### Work item:
In your copy, leave out the pictures; write out all the data exactly.

### Available data:
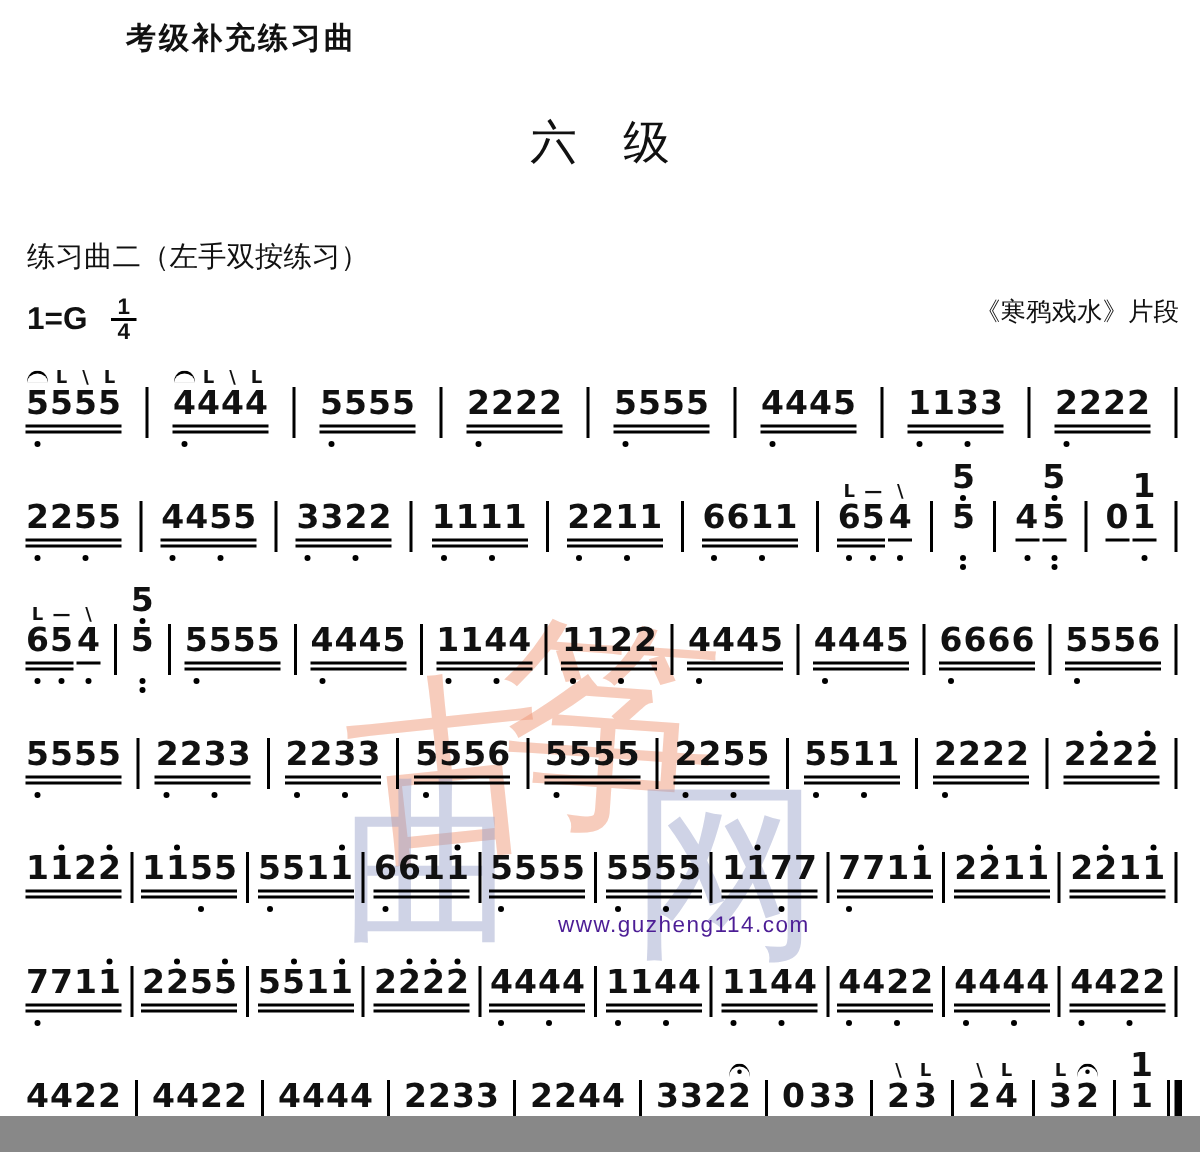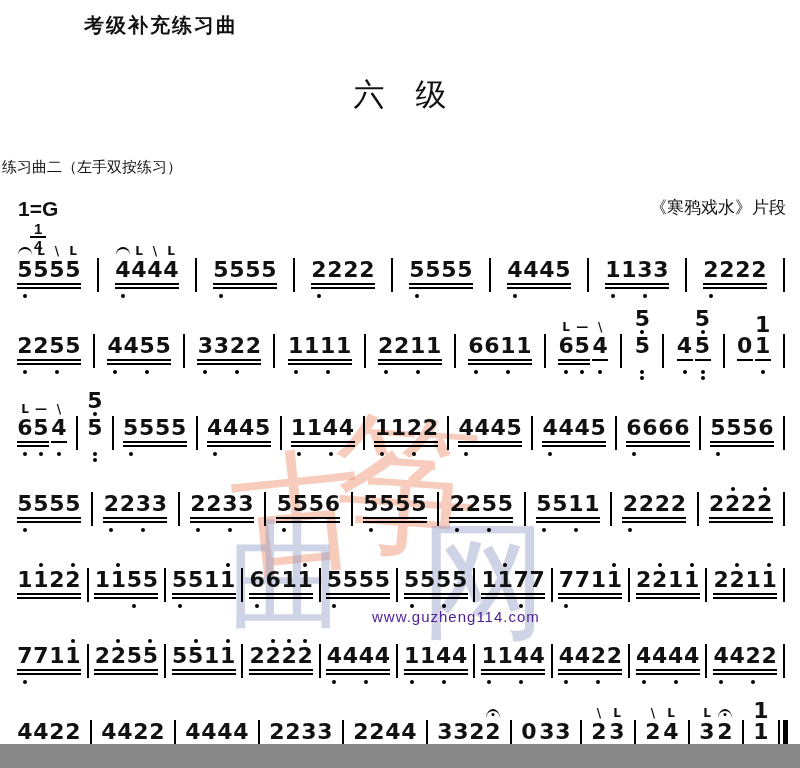--- a/index.html
+++ b/index.html
@@ -9,7 +9,7 @@
   .series-title{position:absolute;left:84px;top:12px;font-size:20px;font-weight:bold;letter-spacing:2px;}
   .level-title{position:absolute;left:0;top:74px;width:100%;text-align:center;
                font-size:31px;font-weight:normal;white-space:pre;}
-  .subtitle{position:absolute;left:2px;top:158px;font-size:15px;}
+  .subtitle{position:absolute;left:18px;top:158px;font-size:19px;}
   .keysig{position:absolute;left:18px;top:197px;display:flex;align-items:center;
           font-size:21px;font-weight:bold;flex-direction:column;}
   .frac{display:flex;flex-direction:column;align-items:center;font-size:15px;line-height:15px;font-weight:bold;}

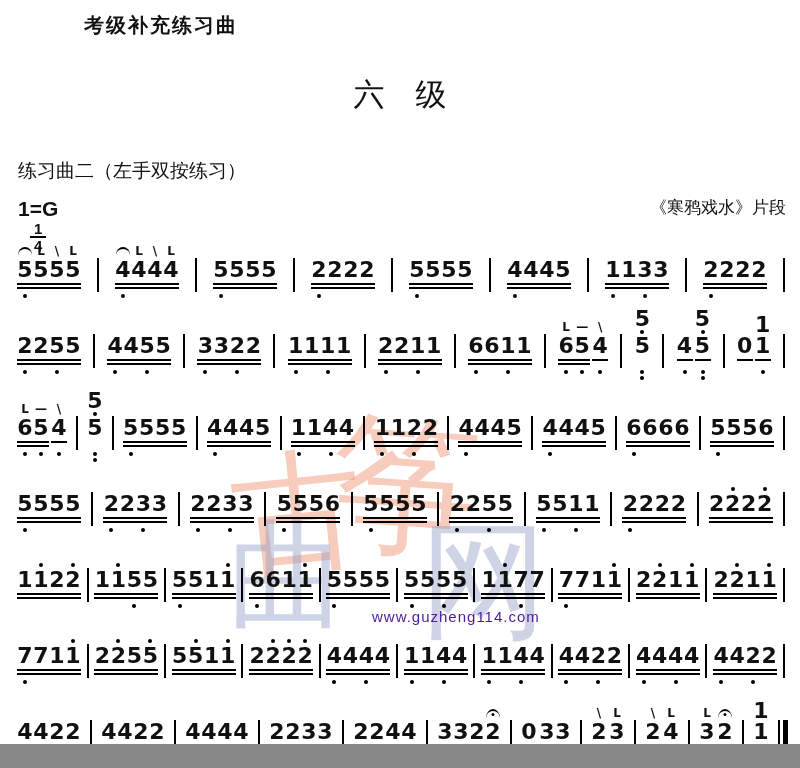--- a/index.html
+++ b/index.html
@@ -10,8 +10,8 @@
   .level-title{position:absolute;left:0;top:74px;width:100%;text-align:center;
                font-size:31px;font-weight:normal;white-space:pre;}
   .subtitle{position:absolute;left:18px;top:158px;font-size:19px;}
-  .keysig{position:absolute;left:18px;top:197px;display:flex;align-items:center;
-          font-size:21px;font-weight:bold;flex-direction:column;}
+  .keysig{position:absolute;left:18px;top:197px;display:flex;align-items:center;gap:16px;
+          font-size:21px;font-weight:bold;}
   .frac{display:flex;flex-direction:column;align-items:center;font-size:15px;line-height:15px;font-weight:bold;}
   .frac-num{padding:0 4px;border-bottom:2px solid #000;}
   .source-note{position:absolute;right:14px;top:196px;font-size:17px;margin-left:46px;}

### Exercise solution:
--- a/index.html
+++ b/index.html
@@ -9,7 +9,7 @@
   .series-title{position:absolute;left:84px;top:12px;font-size:20px;font-weight:bold;letter-spacing:2px;}
   .level-title{position:absolute;left:0;top:74px;width:100%;text-align:center;
                font-size:31px;font-weight:normal;white-space:pre;}
-  .subtitle{position:absolute;left:2px;top:158px;font-size:15px;}
+  .subtitle{position:absolute;left:18px;top:158px;font-size:19px;}
   .keysig{position:absolute;left:18px;top:197px;display:flex;align-items:center;
           font-size:21px;font-weight:bold;flex-direction:column;}
   .frac{display:flex;flex-direction:column;align-items:center;font-size:15px;line-height:15px;font-weight:bold;}

--- a/index.html
+++ b/index.html
@@ -10,8 +10,8 @@
   .level-title{position:absolute;left:0;top:74px;width:100%;text-align:center;
                font-size:31px;font-weight:normal;white-space:pre;}
   .subtitle{position:absolute;left:18px;top:158px;font-size:19px;}
-  .keysig{position:absolute;left:18px;top:197px;display:flex;align-items:center;
-          font-size:21px;font-weight:bold;flex-direction:column;}
+  .keysig{position:absolute;left:18px;top:197px;display:flex;align-items:center;gap:16px;
+          font-size:21px;font-weight:bold;}
   .frac{display:flex;flex-direction:column;align-items:center;font-size:15px;line-height:15px;font-weight:bold;}
   .frac-num{padding:0 4px;border-bottom:2px solid #000;}
   .source-note{position:absolute;right:14px;top:196px;font-size:17px;margin-left:46px;}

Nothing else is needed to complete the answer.